Tuesday, March 27, 2007

No more Bushmen/Surfers.



Is this the end of the bushmen/surfer, as more and more of the soul of the artform is stitched, glued and molded together in countries far from the source and brought back sealed in oblong containersto be sold en masse? No more Peter Troys?

I don't think so, there is a strong sense of individuality still running rampant through surfing. It's not going anywhere soon. This innundation of cheap to manufacture and highly profitable merchandise is natural part of virtually all activities in the west, clogging to unacceptable levels lineups maybe, but the surfer who wants isolation will still be able to find it for a long time to come. There are 10,000 villages out there....................

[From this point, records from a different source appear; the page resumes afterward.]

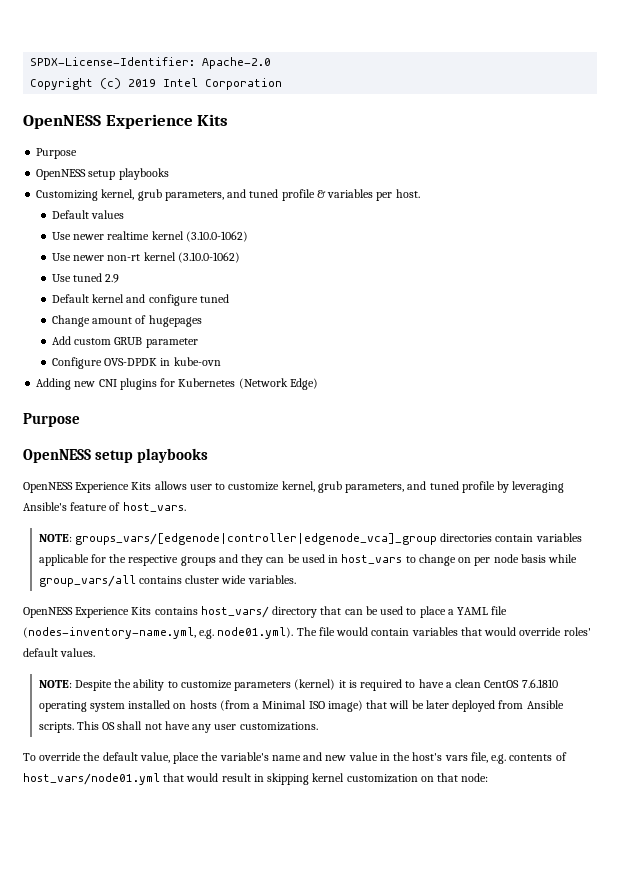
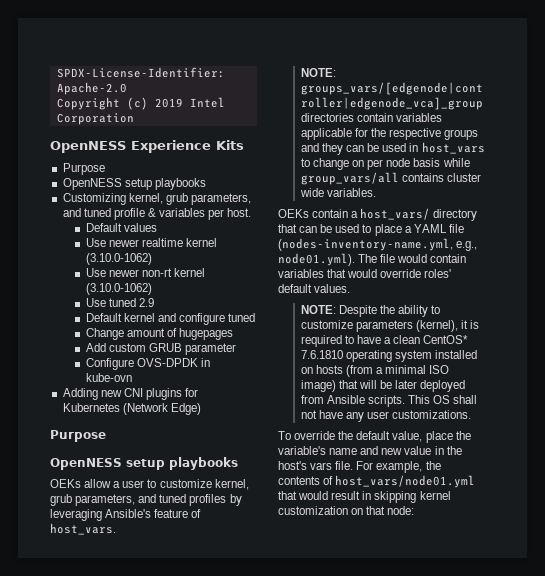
[23,481,187,493] OpenNESS Experience Kits allows -> [50,479,121,488] OEKs allow a
[461,481,495,493] profile -> [189,494,227,506] profiles
[23,607,198,618] OpenNESS Experience Kits contains -> [278,209,359,218] OEKs contain a
[199,629,215,639] e.g. -> [456,241,478,251] e.g.,
[294,679,336,690] (kernel) -> [416,320,459,332] (kernel),
[484,680,520,688] CentOS -> [423,335,469,344] CentOS*
[262,700,307,709] Minimal -> [385,365,427,374] minimal
[470,752,507,764] file, e.g. -> [335,461,441,473] file. For example, the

The benefit of these new numbers of surfers maybe in the lineage of Van der Post's eco-tourist. People who will chafe under the work week rigors and get renewal on weekends at the nearest beaches they can get to. Then for those who can pull it off will travel to distant reefs where hopefully the magic of those breaks will trigger a protective embrace. The creation of protected coastlines like wilderness zones. Funded by the masses in cities around the globe, warmly remembering days spent in waters far from home. It has and does work for the conservation of animals and their habitats.

It may be a case of preserving what we have, not a case of recovering what we have lost though. G-Land would be one of the better examples. The crowd-free earliest years will never be re-enacted but the break will remain relatively unspoiled despite the throngs who fly in from every corner of the world all year long.